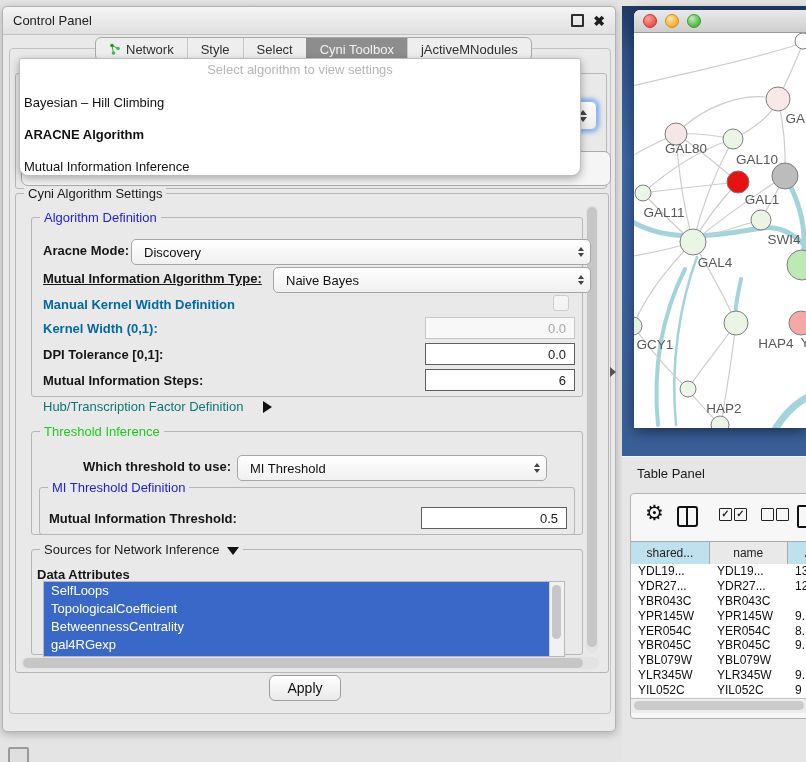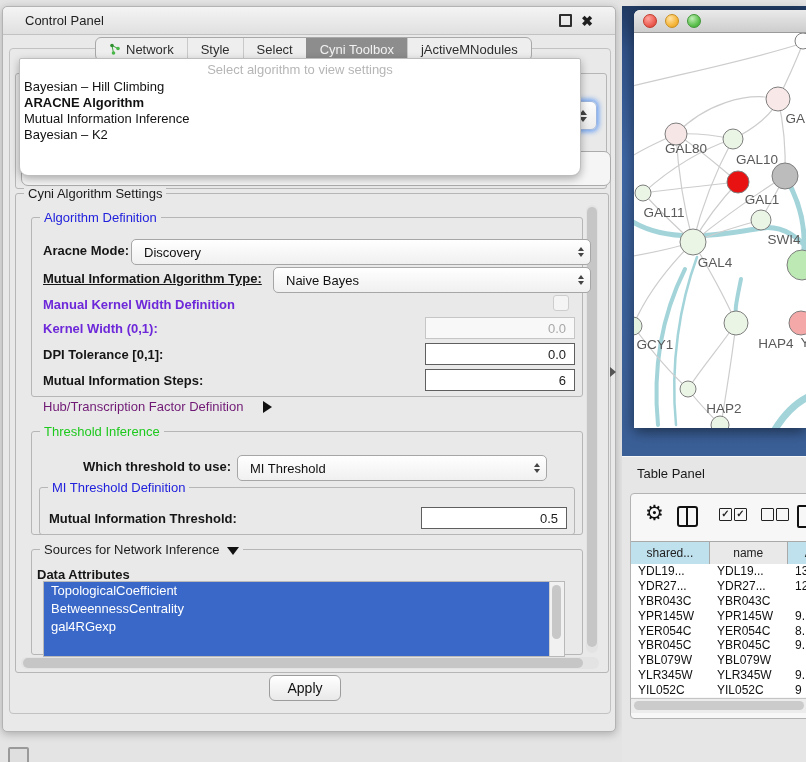"Control Panel" .titlebar { padding: 0 22px -> 0 10px }
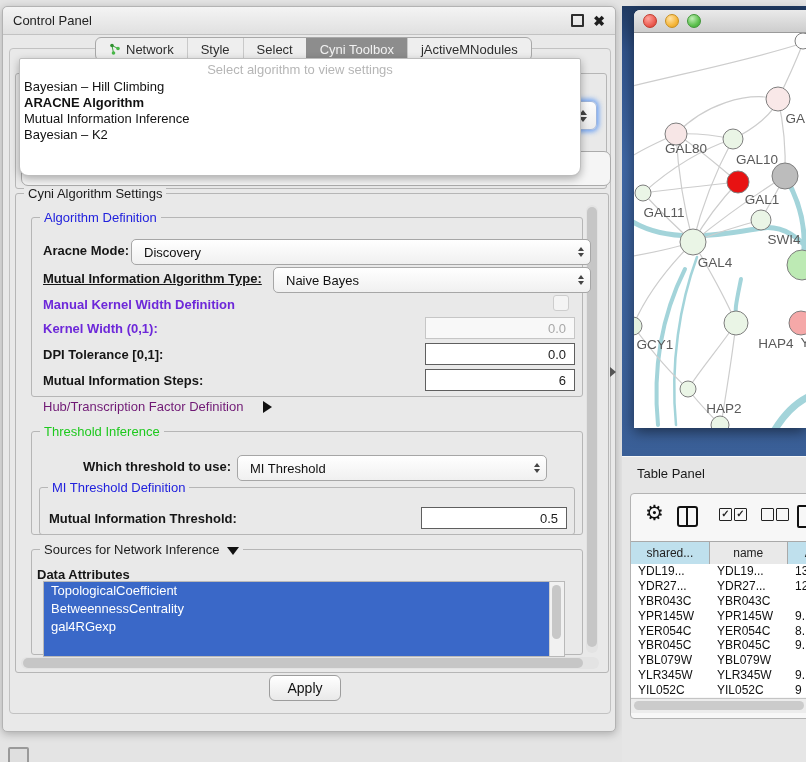"Bayesian – Hill Climbing" .popup .it { margin-top: none -> 16px }
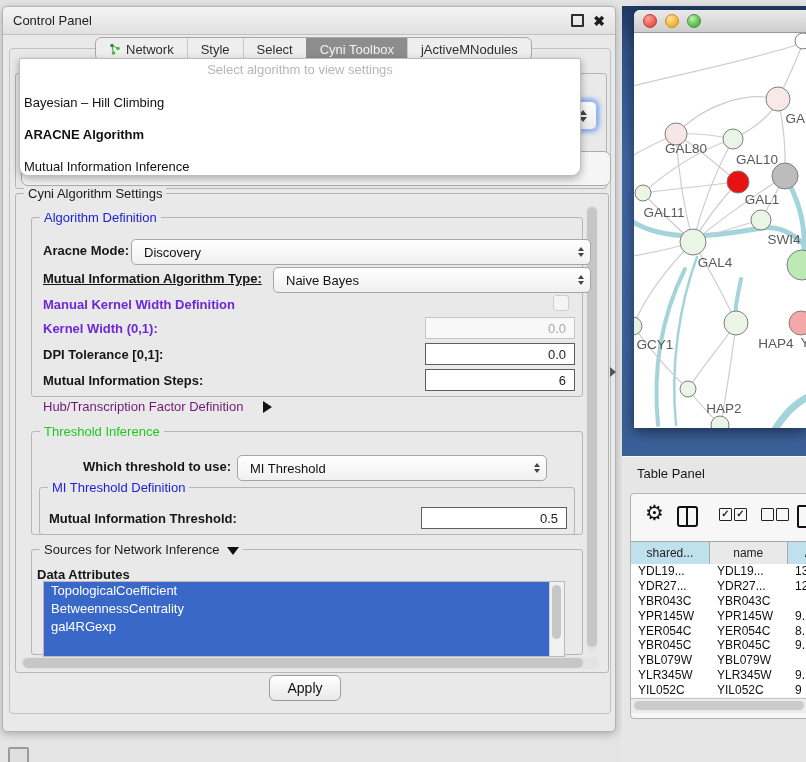"Manual Kernel Width Definition" .lbl.dis { color: #6d28d9 -> #0369a1 }
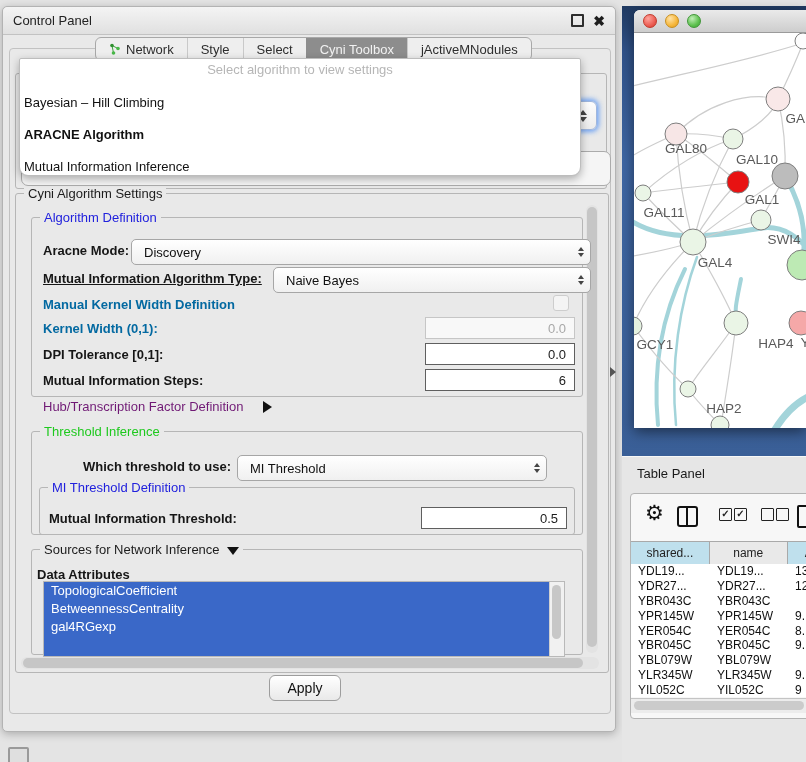"Hub/Transcription Factor Definition" .hub { color: #701a75 -> #0f766e }
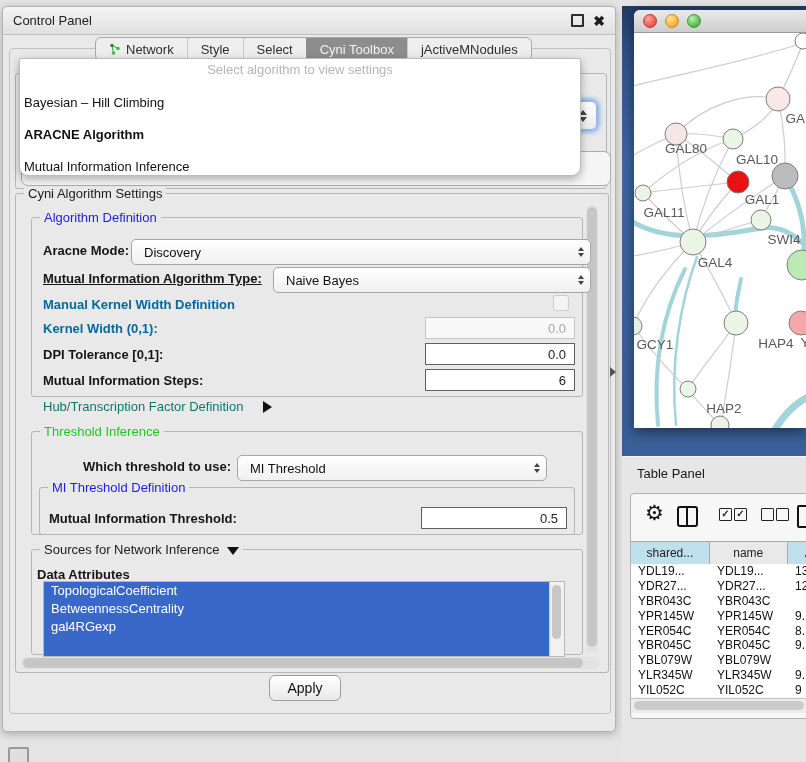"SelfLoops" div.li { html: none -> <div>SelfLoops</div> }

# Required action
A verbatim copy of every entry is wanted; the pictures stay out of it.

# Answer for this exercise
"Control Panel" .titlebar { padding: 0 22px -> 0 10px }
"Bayesian – Hill Climbing" .popup .it { margin-top: none -> 16px }
"Manual Kernel Width Definition" .lbl.dis { color: #6d28d9 -> #0369a1 }
"Hub/Transcription Factor Definition" .hub { color: #701a75 -> #0f766e }
"SelfLoops" div.li { html: none -> <div>SelfLoops</div> }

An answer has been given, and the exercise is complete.